Für Smart Contracts unerlässlich

Eine besondere Funktion üben Oracles für Smart Contracts aus. Smart Contracts sind zunächst nichts weiter als einfache, sich unter bestimmten Bedingungen selbst ausführende Vertragsstrukturen: Wurde im Smart Contract festgelegt, dass Person A Person B Geld überweist, wenn Ereignis X eintritt, dann löst sich der Smart Contract auch bei Eintritt von Ereignis X aus.

Das funktioniert auf einfacher Ebene gut, wie in dem Beispiel eines Darlehens zwischen zwei Vertragspartnern. Ereignis X könnte ein vorher vereinbartes Datum sein. Was aber, wenn die Auslösung eines Smart Contracts an mehrere Bedingungen geknüpft ist?

Je komplexer, umso fehleranfälliger

Je mehr Informationen aus der realen Welt benötigt werden, um einen Smart Contract zu beleben, umso fehleranfälliger sind die intelligenten Verträge auch. Und je mehr Kapital von ihnen bewegt wird, umso schwerwiegender können die Fehler ausfallen.

Ein Beispiel: Als Wetterversicherung entschädigt ein Smart Contract Veranstalter bei Gewitter. Dafür benötigt der Vertrag Messwerte. Werden falsche Informationen weitergegeben, könnten sowohl für die Versicherung als auch den Versicherten ein erheblicher finanzieller Schaden entstehen.

Kein Allheilmittel

Wo Oracles wichtige Probleme lösen, schaffen sie also auch neue. Oracles sind nur so gut wie die genutzten Datenquellen – und die sind zu großen Teilen menschengemacht. Manipulationen oder fehlerhafte Daten können auch Oracles nicht überprüfen. Somit fördern Oracles ein Problem zutage, das die Blockchain-Technologie eigentlich lösen wollte: Vertrauensabhängigkeit. Greift man auf externe Daten zu, muss man dem Datenlieferanten auch vertrauen. Höhlen Oracles also das “trustless”-Gebot im Krypto-Space aus?
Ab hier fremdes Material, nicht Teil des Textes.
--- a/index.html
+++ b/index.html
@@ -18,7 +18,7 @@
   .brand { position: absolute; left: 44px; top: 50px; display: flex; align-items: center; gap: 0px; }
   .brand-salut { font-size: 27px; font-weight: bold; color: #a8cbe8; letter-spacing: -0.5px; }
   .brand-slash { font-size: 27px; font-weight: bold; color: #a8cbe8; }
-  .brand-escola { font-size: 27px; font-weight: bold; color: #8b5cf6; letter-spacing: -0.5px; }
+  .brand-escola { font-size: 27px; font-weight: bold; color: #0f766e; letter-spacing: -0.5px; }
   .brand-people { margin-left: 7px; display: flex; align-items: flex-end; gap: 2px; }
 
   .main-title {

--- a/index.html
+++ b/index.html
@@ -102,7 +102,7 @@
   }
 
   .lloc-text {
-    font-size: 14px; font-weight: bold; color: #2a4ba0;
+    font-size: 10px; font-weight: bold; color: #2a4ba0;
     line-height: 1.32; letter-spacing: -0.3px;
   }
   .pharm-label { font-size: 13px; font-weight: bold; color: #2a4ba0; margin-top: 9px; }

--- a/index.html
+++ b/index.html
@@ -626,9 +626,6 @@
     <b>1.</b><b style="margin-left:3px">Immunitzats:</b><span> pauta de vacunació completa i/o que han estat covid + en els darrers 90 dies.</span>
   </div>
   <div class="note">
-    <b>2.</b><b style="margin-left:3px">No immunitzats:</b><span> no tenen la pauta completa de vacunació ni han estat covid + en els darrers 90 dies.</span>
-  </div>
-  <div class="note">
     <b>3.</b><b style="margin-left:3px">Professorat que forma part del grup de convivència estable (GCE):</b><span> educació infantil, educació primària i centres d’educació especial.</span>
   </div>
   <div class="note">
Nicht zwangsläufig. Oracle-Anbieter arbeiten an verschiedenen Lösungen, um das Problem zu umgehen. Consensus Based Oracles sind ein Ansatz, um die Wahrscheinlichkeit von fehlerhaften Daten zu minimieren. Ein anderer stammt vom Oracle-Netzwerk Chainlink.
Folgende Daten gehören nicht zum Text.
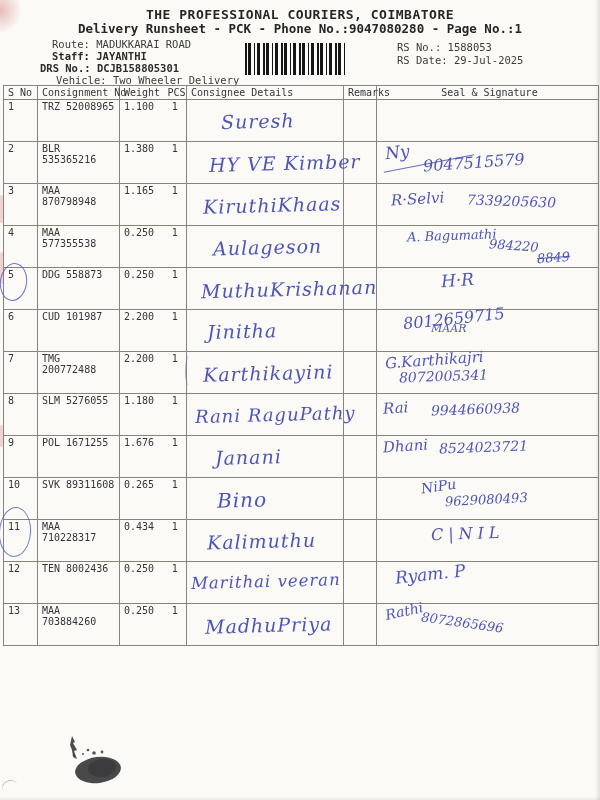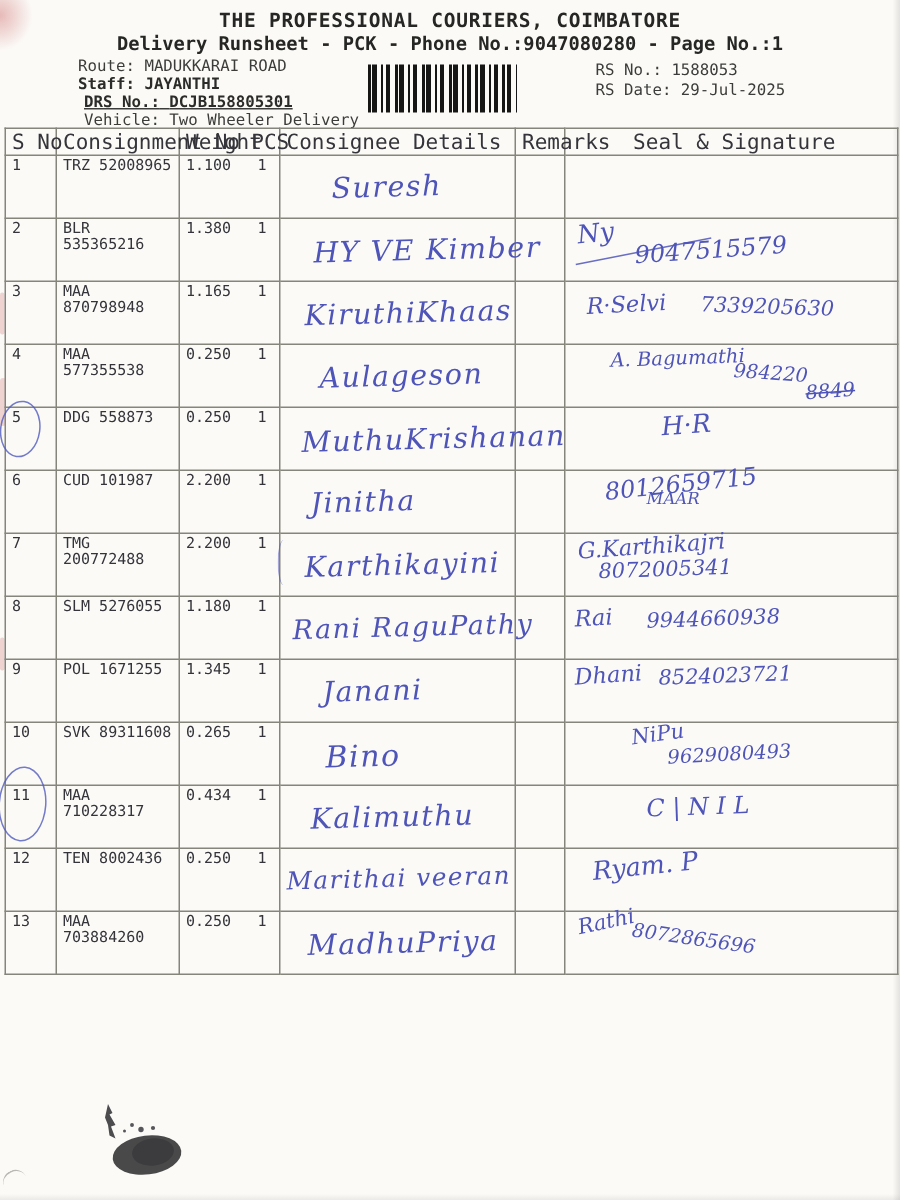--- a/index.html
+++ b/index.html
@@ -72,7 +72,7 @@
   <b><span>Staff:</span>
   <span>JAYANTHI</span></b>
 </div>
-<div class="meta" style="left:16px;top:62px;text-decoration:underline;">
+<div class="meta" style="left:0;top:62px;">
   <b><span>DRS No.:</span>
   <span>DCJB158805301</span></b>
 </div>

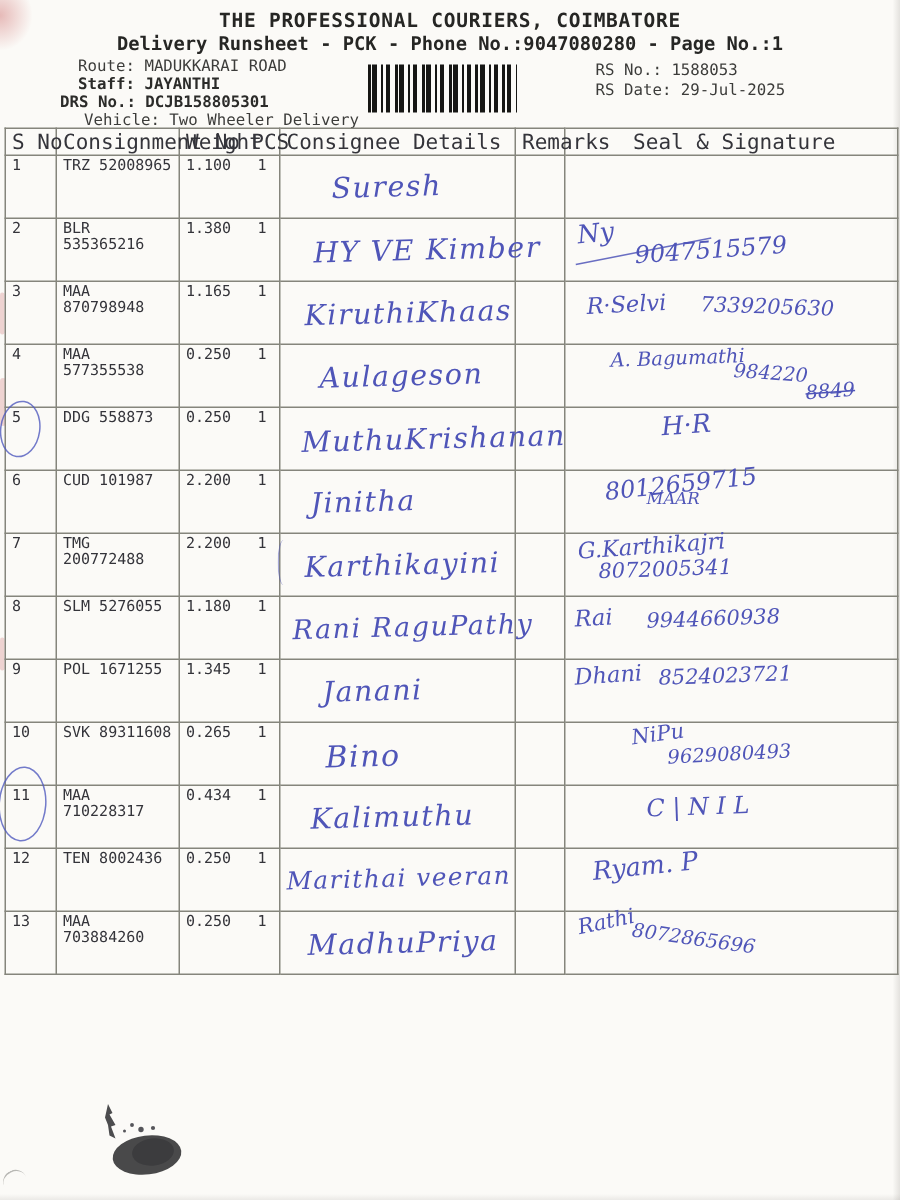--- a/index.html
+++ b/index.html
@@ -34,7 +34,7 @@
     border:1px solid #85857c;font-weight:normal;text-align:left;
     vertical-align:top;overflow:visible;position:relative;
     font-size:10px;color:#34343a;padding:1px 0 0 4px;}
-  table.runsheet th{height:12px;font-size:14px;white-space:nowrap;}
+  table.runsheet th{height:12px;font-size:10px;white-space:nowrap;}
   table.runsheet td{height:40px;}
   table.runsheet th.c-seal{text-align:center;}
   table.runsheet td.c-weight, table.runsheet th.c-weight{border-right:none;}

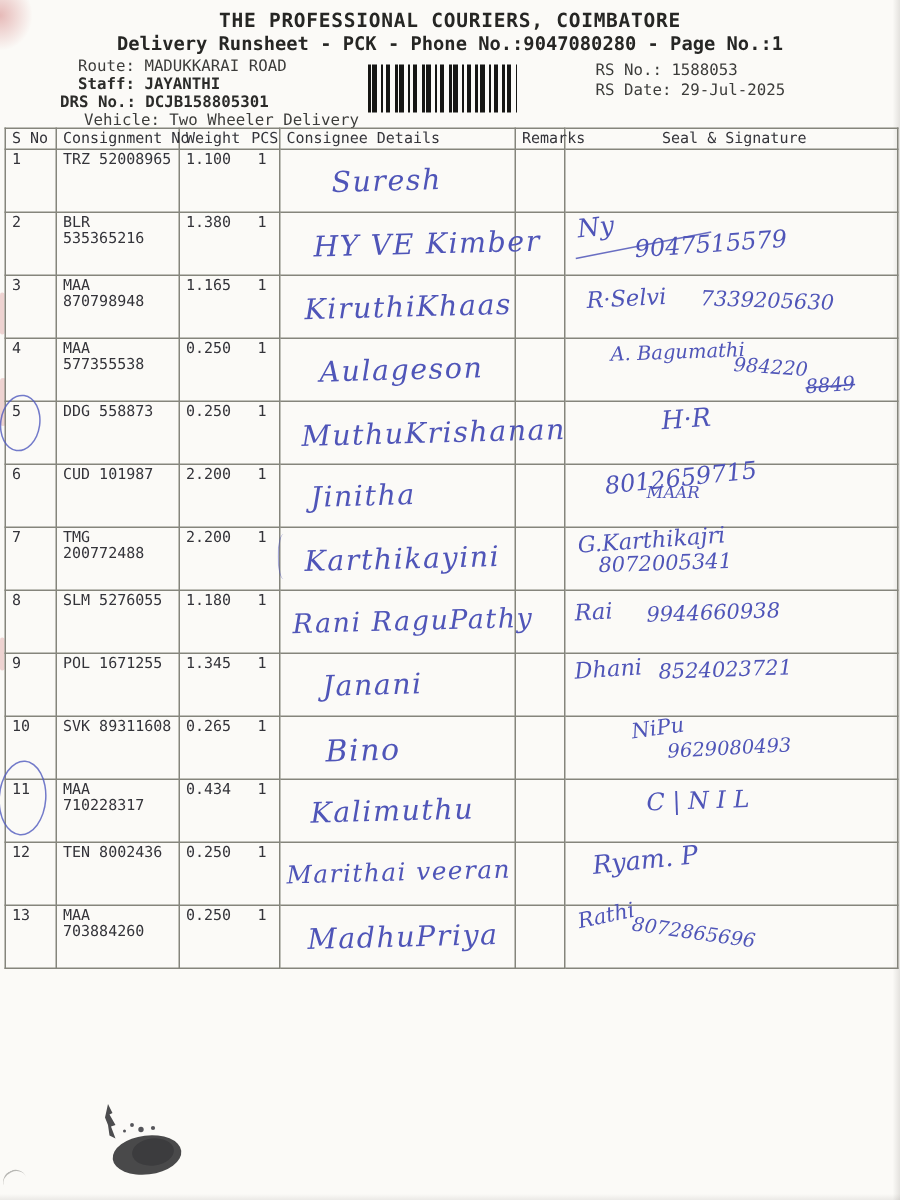--- a/index.html
+++ b/index.html
@@ -211,7 +211,7 @@
       <tr>
         <td class="c-sno">9</td>
         <td class="c-consignment">POL 1671255</td>
-        <td class="c-weight">1.345</td>
+        <td class="c-weight">1.676</td>
         <td class="c-pcs">1</td>
         <td class="c-consignee"><span class="hw consignee-hw" style="margin-left: 24px; font-size: 19px; transform: rotate(-1.5deg);">Janani</span></td>
         <td class="c-remarks"></td>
Chainlink: Das Orakel für DeFi

Chainlink ist ein Netzwerk von Nodes, das “Off-Chain-Daten” über Oracles in Smart Contracts einspeist und somit eine wichtige Stütze für viele Anwendungen im Bereich der dezentralen Finanzen (DeFi) darstellt. Aktuell zählt das Chainlink-Ökosystem über 700 Integrationen und Partnerschaften, die bekanntesten sind die DeFi-Protokolle Aave und Synthetix.

Benötigt ein Smart Contract bestimmte Informationen, stellen sie eine Anfrage (Requesting Contract) an das Chainlink-Protokoll. Chainlink verarbeitet die Anfrage als neuen Smart Contract (SLA Contract), der drei Unterverträge enthält.
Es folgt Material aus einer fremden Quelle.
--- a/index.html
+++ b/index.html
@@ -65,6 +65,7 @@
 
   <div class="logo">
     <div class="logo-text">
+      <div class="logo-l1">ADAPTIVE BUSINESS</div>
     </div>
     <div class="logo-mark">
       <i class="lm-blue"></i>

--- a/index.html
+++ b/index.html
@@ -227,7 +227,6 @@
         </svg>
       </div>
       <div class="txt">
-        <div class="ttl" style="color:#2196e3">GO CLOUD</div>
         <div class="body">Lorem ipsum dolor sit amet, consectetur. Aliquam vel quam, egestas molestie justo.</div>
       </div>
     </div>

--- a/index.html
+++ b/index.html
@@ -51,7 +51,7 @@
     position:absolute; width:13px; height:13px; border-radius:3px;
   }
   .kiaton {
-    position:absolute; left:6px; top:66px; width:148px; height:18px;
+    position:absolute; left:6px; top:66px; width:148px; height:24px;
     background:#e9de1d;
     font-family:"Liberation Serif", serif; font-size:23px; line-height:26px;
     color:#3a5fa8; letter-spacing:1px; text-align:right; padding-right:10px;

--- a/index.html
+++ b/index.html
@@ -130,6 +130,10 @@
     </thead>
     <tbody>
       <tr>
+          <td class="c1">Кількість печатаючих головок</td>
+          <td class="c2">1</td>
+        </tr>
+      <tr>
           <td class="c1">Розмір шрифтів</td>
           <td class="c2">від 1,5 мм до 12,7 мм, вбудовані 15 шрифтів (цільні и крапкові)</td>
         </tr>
Der Chainlink Reputation Contract wählt Nodes anhand ihrer Vertrauenswürdigkeit aus. Nodes erhöhen ihre Reputation durch die Weitergabe richtiger Daten, unzuverlässige Oracles werden somit verdrängt. Der Chainlink Order-Matching Contract übermittelt die Anfrage an die entsprechenden Nodes. Der Chainlink Aggregating Contract gleicht schließlich die Ergebnisse der Oracles miteinander ab. Die Daten werden über eine API an das Chainlink-Protokoll zurückgeleitet.

Ohne Vertrauen geht es nicht

Nodes werden für ihre Arbeit mit LINK-Token bezahlt. Zudem dient die Kryptowährung als Sicherheit: Node-Betreiber müssen LINK als Pfand hinterlegen. Bei fehlerhaftem Verhalten setzen sie ihr eingesetztes Kapital aufs Spiel, eine hohe und ehrliche Beteiligung wird wiederum mit LINK-Token belohnt.

Zwar sorgt Chainlink mit dem Reputationssystem für eine natürliche Auslese, das Vertrauensproblem kann es aber nicht ganz umgehen. Die Sollbruchstelle Mensch bleibt immer bestehen, auch wenn es die Manipulationsanfälligkeit minimiert. Dennoch leistet das Oracle-Netzwerk von Chainlink eine wichtige Funktion für die Interoperabilität von Blockchain-Netzwerken, ohne die viele DeFi-Anwendungen gar nicht erst möglich wären.

Disclaimer

Dieser Artikel erschien bereits im Januar 2022. Für die erneute Veröffentlichung wurde er überprüft und entsprechend aktualisiert.